Study material:

#####

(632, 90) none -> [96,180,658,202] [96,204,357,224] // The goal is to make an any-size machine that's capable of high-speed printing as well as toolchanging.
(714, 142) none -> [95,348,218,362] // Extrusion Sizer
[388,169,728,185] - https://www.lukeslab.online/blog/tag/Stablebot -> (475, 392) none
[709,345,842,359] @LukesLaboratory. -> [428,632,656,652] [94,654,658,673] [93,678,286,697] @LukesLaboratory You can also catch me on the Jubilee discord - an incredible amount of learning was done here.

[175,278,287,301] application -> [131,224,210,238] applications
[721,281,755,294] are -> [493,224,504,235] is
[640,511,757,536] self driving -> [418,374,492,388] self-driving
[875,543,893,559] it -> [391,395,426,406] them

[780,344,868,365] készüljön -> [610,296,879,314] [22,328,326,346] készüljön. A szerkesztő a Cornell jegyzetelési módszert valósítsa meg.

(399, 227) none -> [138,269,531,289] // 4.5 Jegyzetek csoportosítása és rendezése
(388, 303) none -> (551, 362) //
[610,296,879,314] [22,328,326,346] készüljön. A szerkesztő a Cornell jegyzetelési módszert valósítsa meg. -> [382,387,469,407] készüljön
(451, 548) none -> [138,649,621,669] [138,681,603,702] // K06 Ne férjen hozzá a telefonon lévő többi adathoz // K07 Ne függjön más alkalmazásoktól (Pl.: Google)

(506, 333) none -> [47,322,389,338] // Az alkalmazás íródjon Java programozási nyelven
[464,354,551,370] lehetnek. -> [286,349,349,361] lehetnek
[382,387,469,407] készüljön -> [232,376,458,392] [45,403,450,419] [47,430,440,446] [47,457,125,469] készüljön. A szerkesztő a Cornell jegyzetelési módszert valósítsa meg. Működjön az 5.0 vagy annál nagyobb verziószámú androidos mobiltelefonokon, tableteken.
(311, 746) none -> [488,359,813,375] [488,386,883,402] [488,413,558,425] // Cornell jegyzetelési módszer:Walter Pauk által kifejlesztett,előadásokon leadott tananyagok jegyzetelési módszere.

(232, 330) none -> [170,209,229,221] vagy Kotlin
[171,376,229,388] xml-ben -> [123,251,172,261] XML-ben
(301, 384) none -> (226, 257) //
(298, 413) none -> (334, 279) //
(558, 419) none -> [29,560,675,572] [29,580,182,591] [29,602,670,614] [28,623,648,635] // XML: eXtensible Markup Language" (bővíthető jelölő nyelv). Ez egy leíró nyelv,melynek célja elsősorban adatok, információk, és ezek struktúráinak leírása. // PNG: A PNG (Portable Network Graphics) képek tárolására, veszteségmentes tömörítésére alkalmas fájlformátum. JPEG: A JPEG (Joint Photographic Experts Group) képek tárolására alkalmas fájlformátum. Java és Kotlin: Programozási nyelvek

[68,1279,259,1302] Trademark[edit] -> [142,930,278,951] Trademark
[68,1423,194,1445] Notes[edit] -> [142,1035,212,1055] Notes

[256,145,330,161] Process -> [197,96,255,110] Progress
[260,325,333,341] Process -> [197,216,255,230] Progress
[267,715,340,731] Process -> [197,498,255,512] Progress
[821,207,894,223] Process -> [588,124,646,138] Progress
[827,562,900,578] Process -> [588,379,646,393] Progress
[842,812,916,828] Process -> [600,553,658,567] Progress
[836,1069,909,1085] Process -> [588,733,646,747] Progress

#####

Task brief:
Could you give the data above again, exact in every line?

Response to the exercise:
(632, 90) none -> [96,180,658,202] [96,204,357,224] // The goal is to make an any-size machine that's capable of high-speed printing as well as toolchanging.
(714, 142) none -> [95,348,218,362] // Extrusion Sizer
[388,169,728,185] - https://www.lukeslab.online/blog/tag/Stablebot -> (475, 392) none
[709,345,842,359] @LukesLaboratory. -> [428,632,656,652] [94,654,658,673] [93,678,286,697] @LukesLaboratory You can also catch me on the Jubilee discord - an incredible amount of learning was done here.

[175,278,287,301] application -> [131,224,210,238] applications
[721,281,755,294] are -> [493,224,504,235] is
[640,511,757,536] self driving -> [418,374,492,388] self-driving
[875,543,893,559] it -> [391,395,426,406] them

[780,344,868,365] készüljön -> [610,296,879,314] [22,328,326,346] készüljön. A szerkesztő a Cornell jegyzetelési módszert valósítsa meg.

(399, 227) none -> [138,269,531,289] // 4.5 Jegyzetek csoportosítása és rendezése
(388, 303) none -> (551, 362) //
[610,296,879,314] [22,328,326,346] készüljön. A szerkesztő a Cornell jegyzetelési módszert valósítsa meg. -> [382,387,469,407] készüljön
(451, 548) none -> [138,649,621,669] [138,681,603,702] // K06 Ne férjen hozzá a telefonon lévő többi adathoz // K07 Ne függjön más alkalmazásoktól (Pl.: Google)

(506, 333) none -> [47,322,389,338] // Az alkalmazás íródjon Java programozási nyelven
[464,354,551,370] lehetnek. -> [286,349,349,361] lehetnek
[382,387,469,407] készüljön -> [232,376,458,392] [45,403,450,419] [47,430,440,446] [47,457,125,469] készüljön. A szerkesztő a Cornell jegyzetelési módszert valósítsa meg. Működjön az 5.0 vagy annál nagyobb verziószámú androidos mobiltelefonokon, tableteken.
(311, 746) none -> [488,359,813,375] [488,386,883,402] [488,413,558,425] // Cornell jegyzetelési módszer:Walter Pauk által kifejlesztett,előadásokon leadott tananyagok jegyzetelési módszere.

(232, 330) none -> [170,209,229,221] vagy Kotlin
[171,376,229,388] xml-ben -> [123,251,172,261] XML-ben
(301, 384) none -> (226, 257) //
(298, 413) none -> (334, 279) //
(558, 419) none -> [29,560,675,572] [29,580,182,591] [29,602,670,614] [28,623,648,635] // XML: eXtensible Markup Language" (bővíthető jelölő nyelv). Ez egy leíró nyelv,melynek célja elsősorban adatok, információk, és ezek struktúráinak leírása. // PNG: A PNG (Portable Network Graphics) képek tárolására, veszteségmentes tömörítésére alkalmas fájlformátum. JPEG: A JPEG (Joint Photographic Experts Group) képek tárolására alkalmas fájlformátum. Java és Kotlin: Programozási nyelvek

[68,1279,259,1302] Trademark[edit] -> [142,930,278,951] Trademark
[68,1423,194,1445] Notes[edit] -> [142,1035,212,1055] Notes

[256,145,330,161] Process -> [197,96,255,110] Progress
[260,325,333,341] Process -> [197,216,255,230] Progress
[267,715,340,731] Process -> [197,498,255,512] Progress
[821,207,894,223] Process -> [588,124,646,138] Progress
[827,562,900,578] Process -> [588,379,646,393] Progress
[842,812,916,828] Process -> [600,553,658,567] Progress
[836,1069,909,1085] Process -> [588,733,646,747] Progress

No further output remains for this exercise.